É importante que isso aconteça pois os brasileiros
precisam conhecer bem os seus antigos ídolos para que eles continuem sendo
valorizados, amados, respeitados e, também, tornando conhecidos seus parceiros,
aqueles que com ele deram ao Brasil a sua música legítima, contaram a história
de uma grande massa de brasileiros que, se não fosse Luiz Gonzaga, sua sanfona,
sua simpatia e, sobretudo, sua coragem e disposição para produzir e propagar,
continuariam isolados, a depender sempre das esmolas dos sulistas, abatidos,
cabeça baixa, dependentes, pois, como ele cantou, “seu doutor, uma esmola dada a um
homem que é são, ou lhe mata de vergonha ou vicia o cidadão”.
Pura
verdade! E, se ainda existem pessoas nessas condições, já é hora do estudo e a
educação livrar, por completo, principalmente os nordestinos, dessa terrível
dependência. Seu Luiz pensava assim, tenham certeza.
Modestamente,
resolvi participar das homenagens a Gonzagão, registrando, singelamente, duas
ocorrências bem alegres e fortes que presenciei e guardei na memória. Quando
jovem, ia aos shows que ele e seus companheiros por aqui realizavam e procurava
captar a inteligência de Luiz Gonzaga nos repentes que ele produzia. Assim,
vejamos:
1.ª)
Seu Luiz, de passagem por Aracaju, com sua equipe, anos 50, quer fazer uma
apresentação na Rádio Difusora de Sergipe, como se chamava, àquela época, a
nossa sempre querida Rádio Aperipê, e procura sua direção, quer vender o show,
ele já artista semiconsagrado, quer que a rádio lhe pague cachet.
Qual que,
como ele dizia, a direção da rádio, naquele momento, conhecendo a dificuldade
de conseguir patrocínios, negou. Só se ele fosse para o comércio procurar
patrocínio. Ele foi, conseguiu e levou as autorizações para a direção da rádio.

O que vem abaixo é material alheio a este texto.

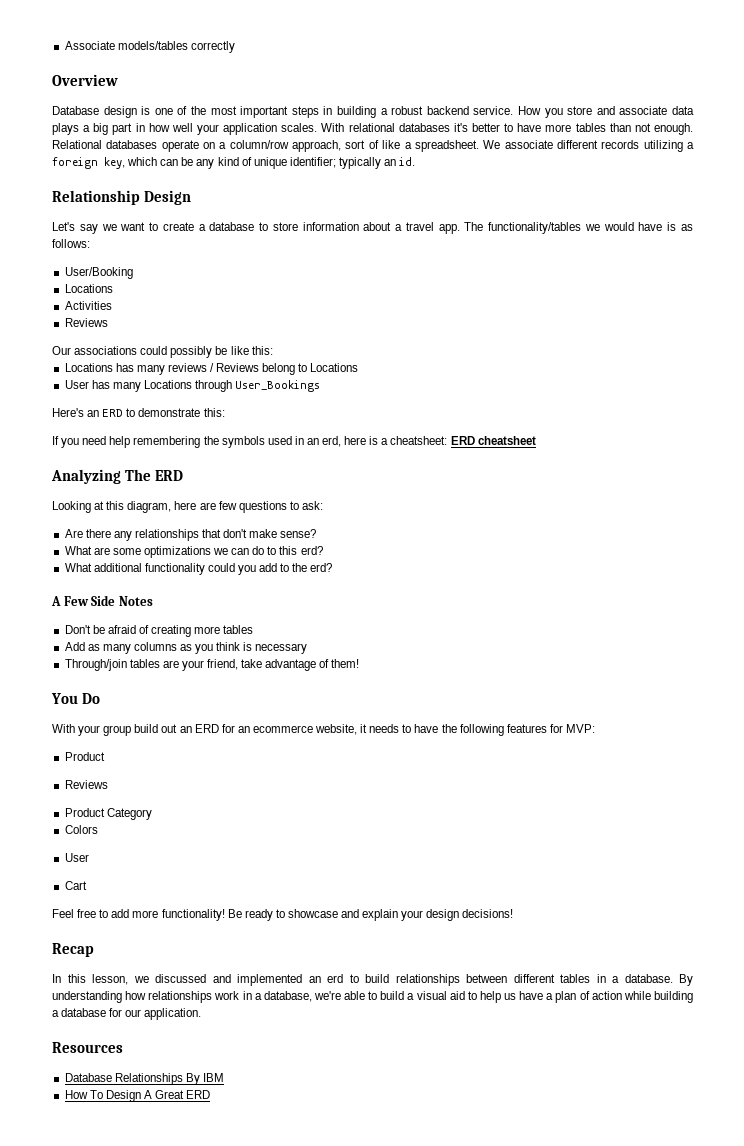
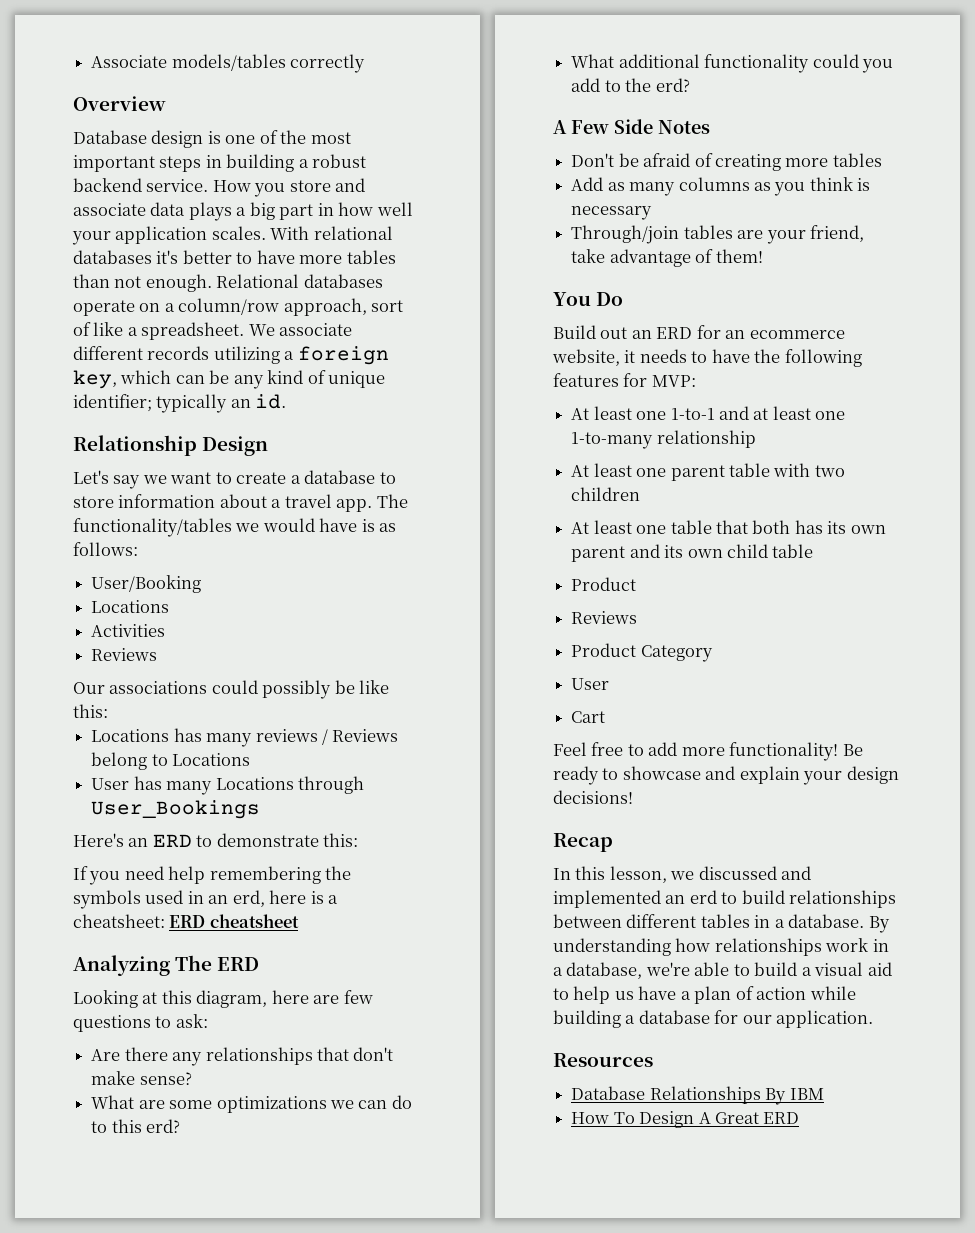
[52,724,159,736] With your group build -> [553,325,596,339] Build
(595, 728) none -> [571,406,846,420] [571,430,756,449] [571,463,845,481] [571,487,641,501] [571,520,886,534] [571,544,814,562] // At least one 1-to-1 and at least one 1-to-many relationship // At least one parent table with two children // At least one table that both has its own parent and its own child table
[64,825,98,834] // Colors -> (713, 653) none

Seu Augusto Luz, dirigente hábil da emissora, aceitou, mas queria 40% do
arrecadado e foi uma luta; seu Luiz oferecia 5%, chegou a 10, 15% e seu
Augusto, nada: 40% ou não tem apresentação. Como a coisa não andava, seu
Augusto teve uma brilhante e comercial ideia: “Luiz, você faz o show na rádio,
me paga os 15% desse patrocínio e depois sai daqui e vai cantar no meu cinema
Guarany, com a renda toda para a casa. Enquanto você canta aqui na rádio eu
passo um filme de “cobói, daqueles que tem murro, tiro, faca fora e beijo no
fim” e depois você entra no palco com seus meninos, canta, dança, faz o que
quiser. Sem dinheiro.”
E
ele fez. Homem direito que era, cumpriu o prometido, mas, no final do show, ele
disse para o auditório lotado: “Agora vou homenagear o dono da casa,
cantando para ele a minha mais nova canção. É pro senhor, seu Augusto”.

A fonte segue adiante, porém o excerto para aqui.